Why are Embeddings Important

  • ✦ The straightforward reason is that they can reduce data dimensionality and address the primary issue: the necessity for speed.

    • As AI’s capabilities continue to grow, scaling automation can face speed and cost constraints. This is where the recent rise in interest in Embeddings becomes significant.
    • The main application of these technologies is the demand for speed, especially when processing large volumes of text data.
    • This is particularly pertinent for large language models like the GPT series, whether they are closed or open-sourced, where the efficient processing of enormous amounts of text is vital.
    • Embeddings serve as engineering tools to tackle the challenge of processing large-scale text swiftly and cost-effectively.

  • ✦ The initial phase of any Large Language Model (LLM) training is the most crucial: the neural network is constructed from a vast amount of data with an extensive number of features (let’s refer to them as details).

    • Language, of which the text is representing, contains many dimensions that are hard to specify or structurally quantify, including sentiment, grammar, meaning, and objects, just to mention a few.
    • The more dimensions there are, the more challenging it is for computers to analyze and learn from the data. This is where embeddings come in.
    • Data scientists employ embeddings to depict high-dimensional data in a low-dimensional space.
    • Think of embeddings as summaries.
      • They take high-dimensional data and condense it into a smaller, more manageable form, like picking out the key points from a long text.
      • This makes it easier and faster for AI models to process and understand the information. Just like summarizing a book saves you time and effort, embeddings help AI models work more efficiently.
      • Reducing the number of features while still capturing important patterns and relationships is the job of the Embeddings.
      • They allow AI models to learn and make predictions faster and with less computing power.



Embeddings Are Evolving

Embedding models have been used for a long time, primarily for training other LLMs or ML models.
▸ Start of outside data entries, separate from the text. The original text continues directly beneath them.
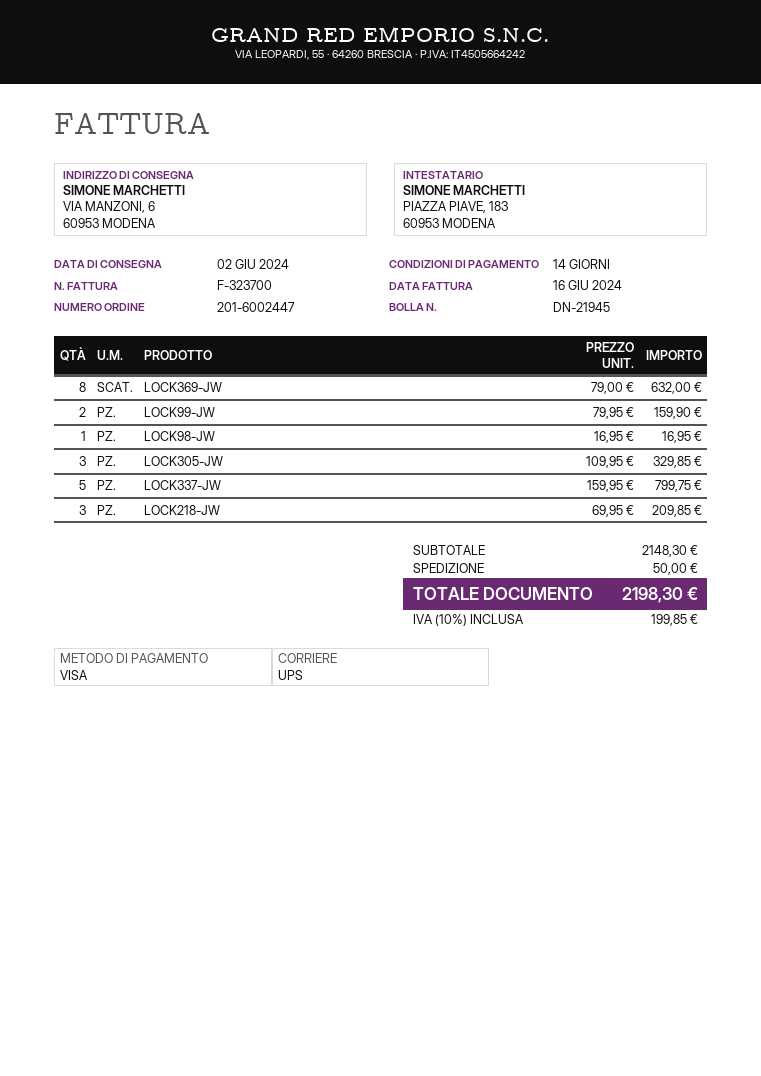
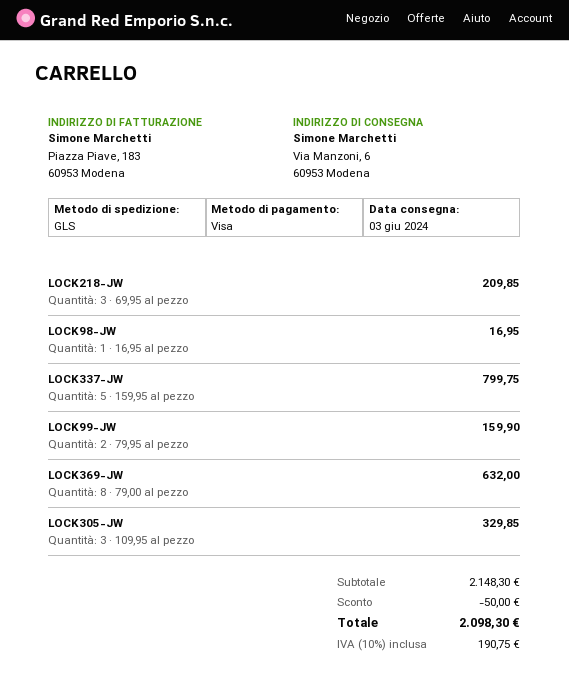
delivery date: 2024-06-02 -> 2024-06-03
shipping method: UPS -> GLS
discount: none -> 50.00
shipping: 50.00 -> none
tax: 10% = 199.85 -> 10% = 190.75
total: 2198.30 -> 2098.30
The introduction of Retrieval Augmented Generation (RAG) and subsequently of Vector Store Databases has shed new light on these models.

They have a few common issues:

  1. They have a context length limit, just like Large Language Models.
  2. They usually excel at only one language (English).
  3. High-dimensional vectors are typically required for optimal results.
  4. They are usually trained for a specific task (text, image, or audio).
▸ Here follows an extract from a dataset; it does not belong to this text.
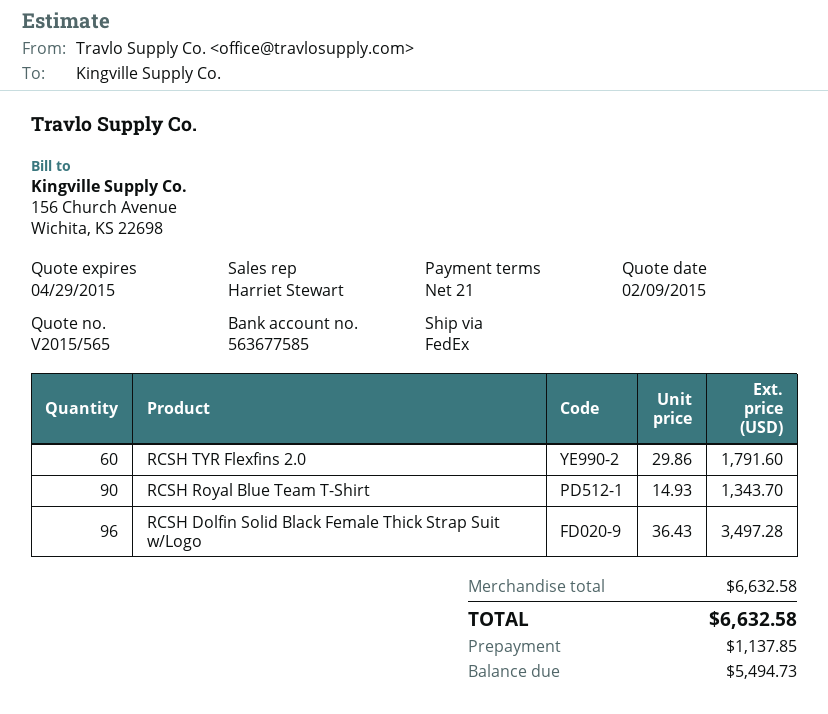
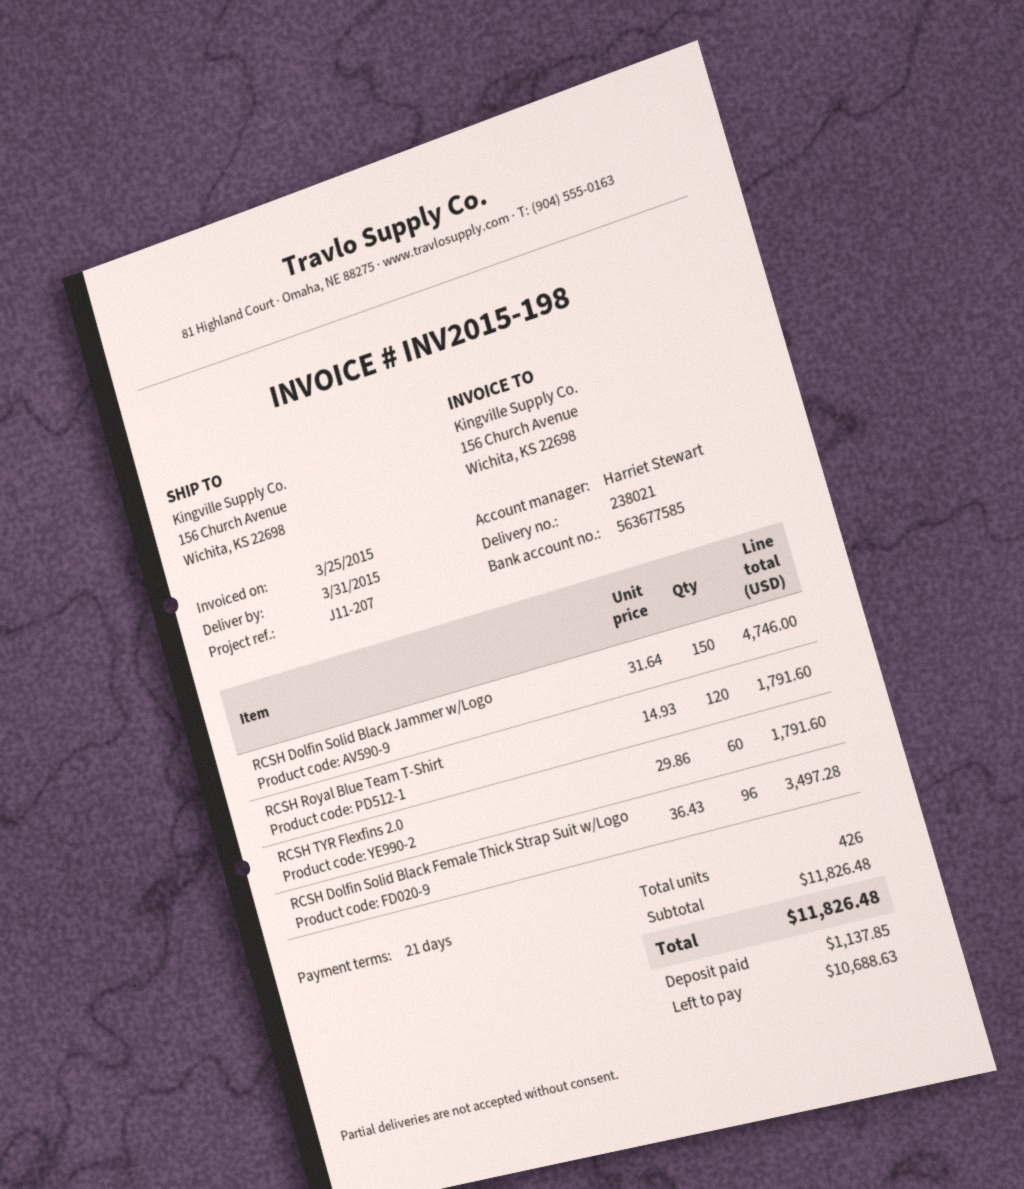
RCSH Royal Blue Team T-Shirt: 90 x 14.93 = 1343.70 -> 120 x 14.93 = 1791.60
RCSH Dolfin Solid Black Jammer w/Logo: none -> 150 x 31.64 = 4746.00
subtotal: 6632.58 -> 11826.48
total: 6632.58 -> 11826.48
balance: 5494.73 -> 10688.63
As research progressed, new state-of-the-art (text) embedding models began producing embeddings with increasingly higher output dimensions, meaning each input text is represented using more values. While this improves performance, it comes at the cost of efficiency and speed. Researchers were therefore motivated to create embedding models whose embeddings could be reasonably reduced in size without significantly sacrificing performance.